Für Nutzung von Bus und Bahn ohne gültigen Fahrschein wird ein erhöhtes Beförderungsentgelt erhoben. Darüber hinaus ist das Erschleichen von Beförderungsleistungen gemäß § 265a StGB eine Straftat. Allerdings wird diese Straftat bei Geringwertigkeit gemäß §248a StGB nur auf Antrag verfolgt. Die Grenze der Geringwertigkeit liegt bei 25 bis 50 Euro. Eine Fahrt ohne Fahrschein mit Bus oder Bahn im Frankfurter Stadtgebiet wird also wohl immer darunterliegen. Ebenfalls liegen drei Fahrten darunter – die Schwelle zur Stellen eines Strafantrags gemäß Regelungen des RMV. Folglich ist nach § 265a Abs. 3 i.V.m. § 248a StGB zur Strafverfolgung in der Regel ein Antrag erforderlich. Die Verhängung von Strafen für Fahren ohne Fahrschein führt häufig zu Ersatzfreiheitsstrafen anstelle von Geldstrafen, da insbesondere ärmere Menschen armutsbedingt häufiger das entsprechende Delikt begehen und die verhängten Geldstrafen nicht zahlen können.
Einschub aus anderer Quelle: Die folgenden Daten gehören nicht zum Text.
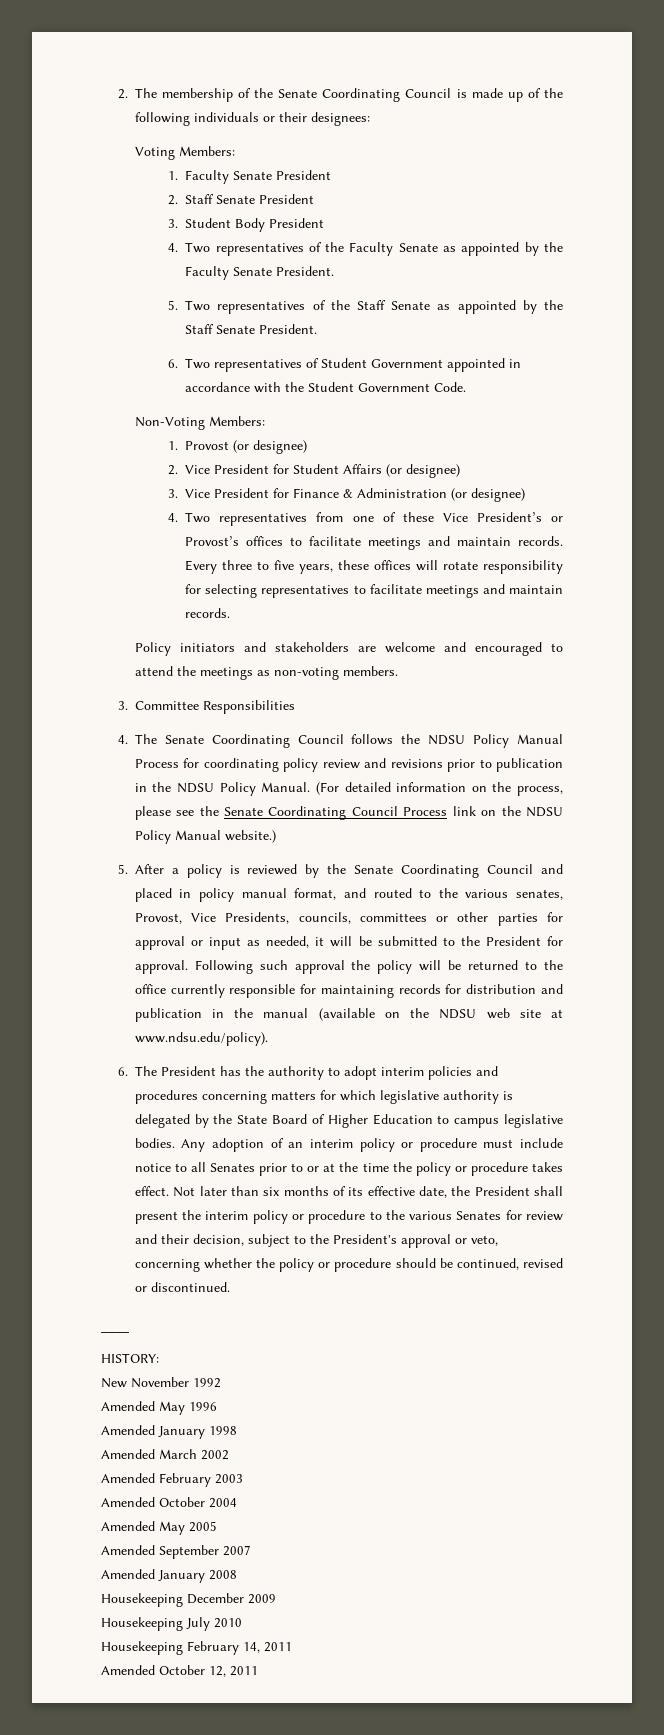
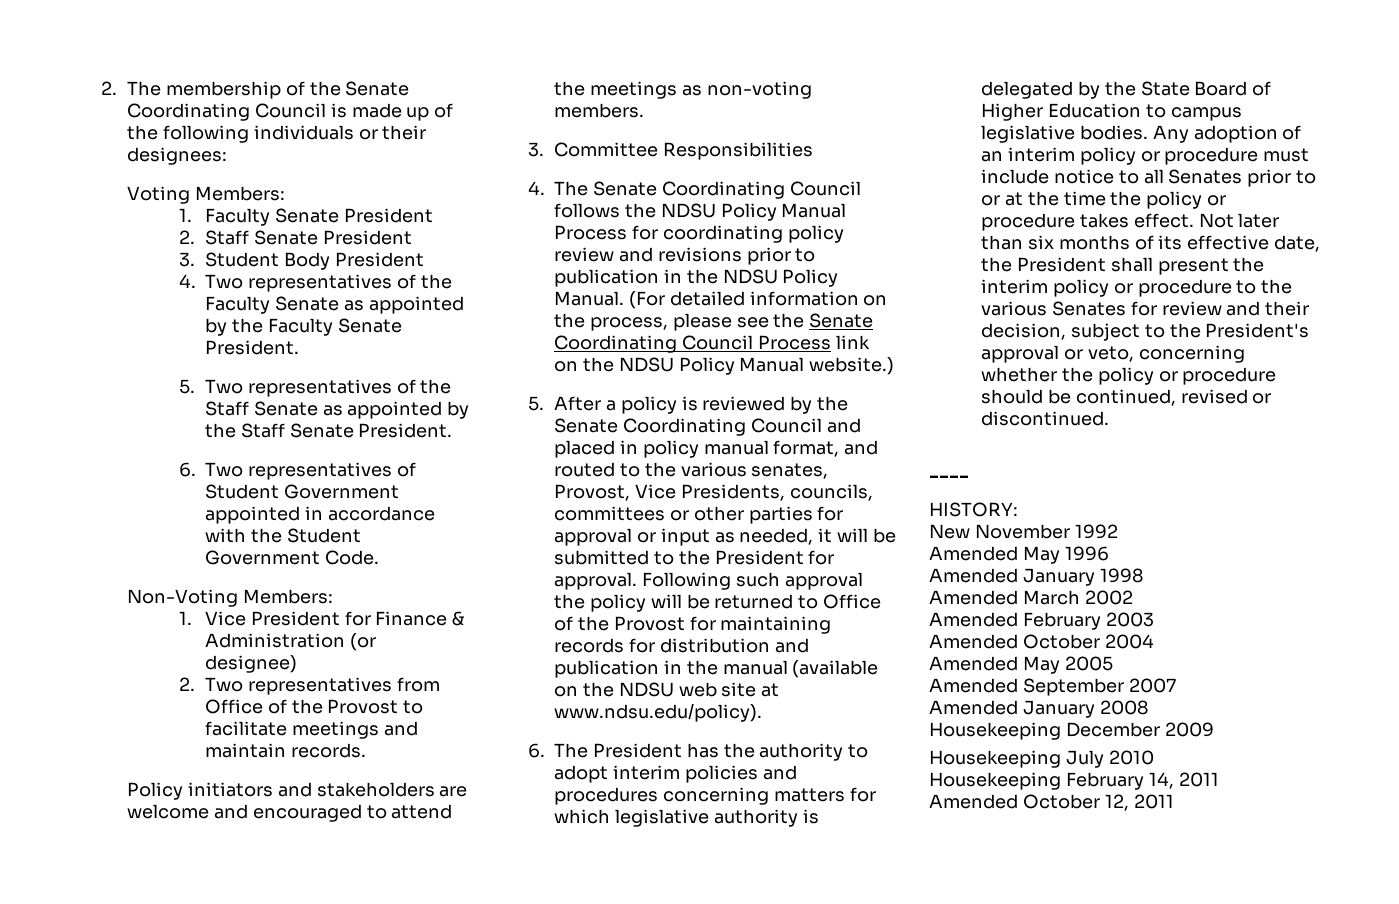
- 1. Provost (or designee)
- 2. Vice President for Student Affairs (or designee)
- 3. Vice President for Finance & Administration (or designee)
+ 1. Vice President for Finance & Administration (or designee)
- 4. Two representatives from one of these Vice President’s or Provost’s offices to facilitate meetings and maintain records. Every three to five years, these offices will rotate responsibility for selecting representatives to facilitate meetings and maintain records.
+ 2. Two representatives from Office of the Provost to facilitate meetings and maintain records.
- Following such approval the policy will be returned to the office currently responsible for maintaining records for distribution and publication in the manual (available on the NDSU web site at www.ndsu.edu/policy).
+ Following such approval the policy will be returned to Office of the Provost for maintaining records for distribution and publication in the manual (available on the NDSU web site at www.ndsu.edu/policy).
Gemessen am angerichteten Schaden ist dies eine unverhältnismäßig schwere Bestrafung.
Das Fahren ohne Fahrschein ist ein Armutsdelikt. Ein Großteil der Betroffenen ist arm, leidet an psychischen und sozialen Krisen. Die meisten, die eine Ersatzfreiheitsstrafe wegen Fahrens ohne Fahrschein absitzen, sind arbeitslos, jede*r Dritte suchtkrank und mehr als ein Achtel obdachlos. Die Betroffenen sind mit dem erhöhten Beförderungsentgelt und ihrer oftmals ohnehin prekären Lage gestraft genug.
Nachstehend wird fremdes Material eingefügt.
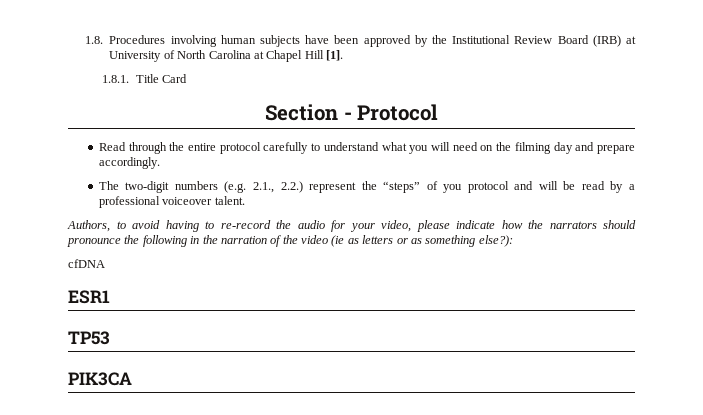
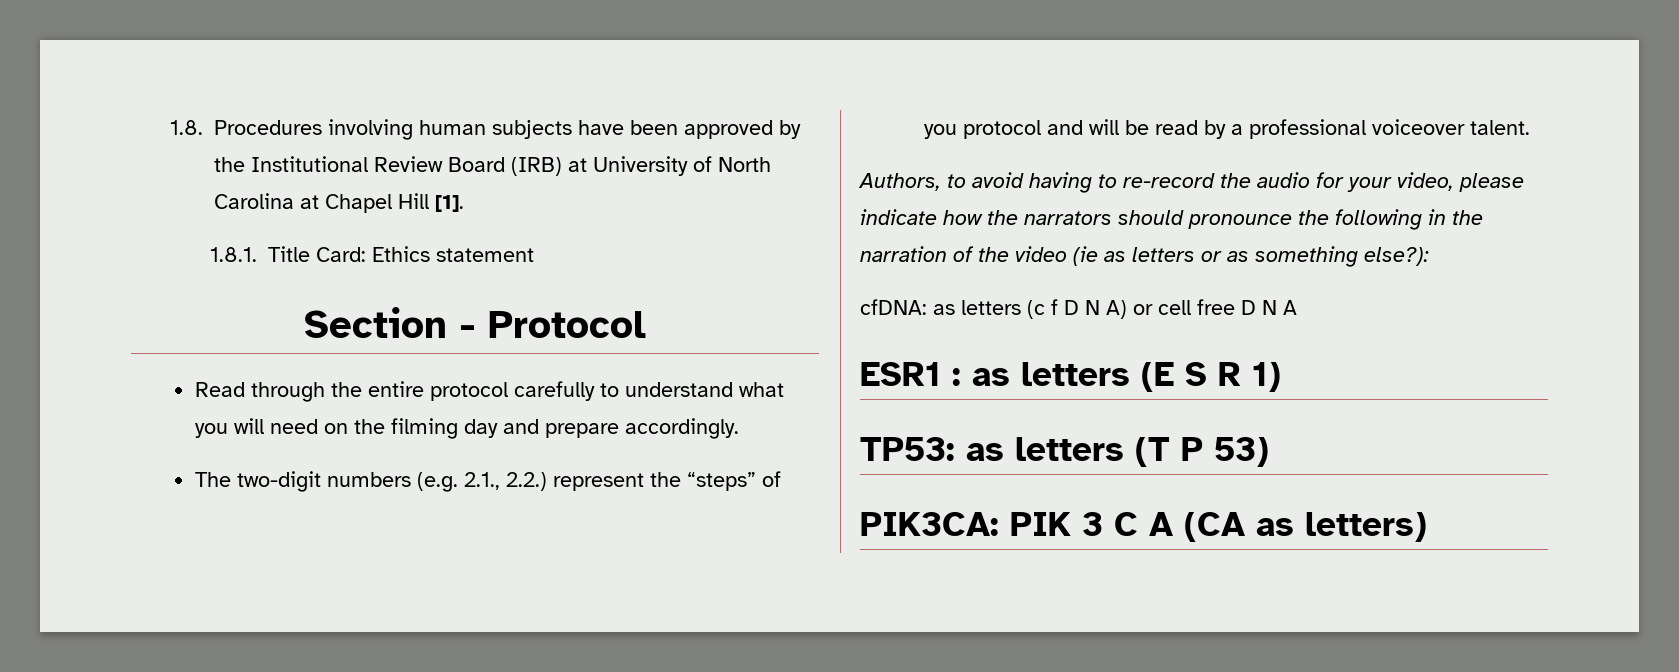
- 1.8.1. Title Card
+ 1.8.1. Title Card: Ethics statement
- cfDNA
- ESR1
- TP53
- PIK3CA
+ cfDNA: as letters (c f D N A) or cell free D N A
+ ESR1 : as letters (E S R 1)
+ TP53: as letters (T P 53)
+ PIK3CA: PIK 3 C A (CA as letters)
Gleichzeitig belasten die Vielzahl an Verfahren die Gerichte und Staatsanwaltschaften. Der ehemalige hessische Justizminister Roman Poseck (CDU) bekannte 2022, die strafrechtliche Verfolgung von Menschen, die ohne Fahrschein fahren, binde „erhebliche und eben möglicherweise auch unverhältnismäßige Ressourcen“[1]. Auch eine Studie hat mittlerweile geschätzt, dass die Bundesrepublik jedes Jahr etwa 114 Millionen Euro aufwendet, um das Fahren ohne Fahrschein zu verfolgen, zu verurteilen und die Urteile zu vollstrecken. Die Zahl verdeutlicht, welche erhebliche Kapazitäten die Strafverfolgung des § 265a StGB bindet[2].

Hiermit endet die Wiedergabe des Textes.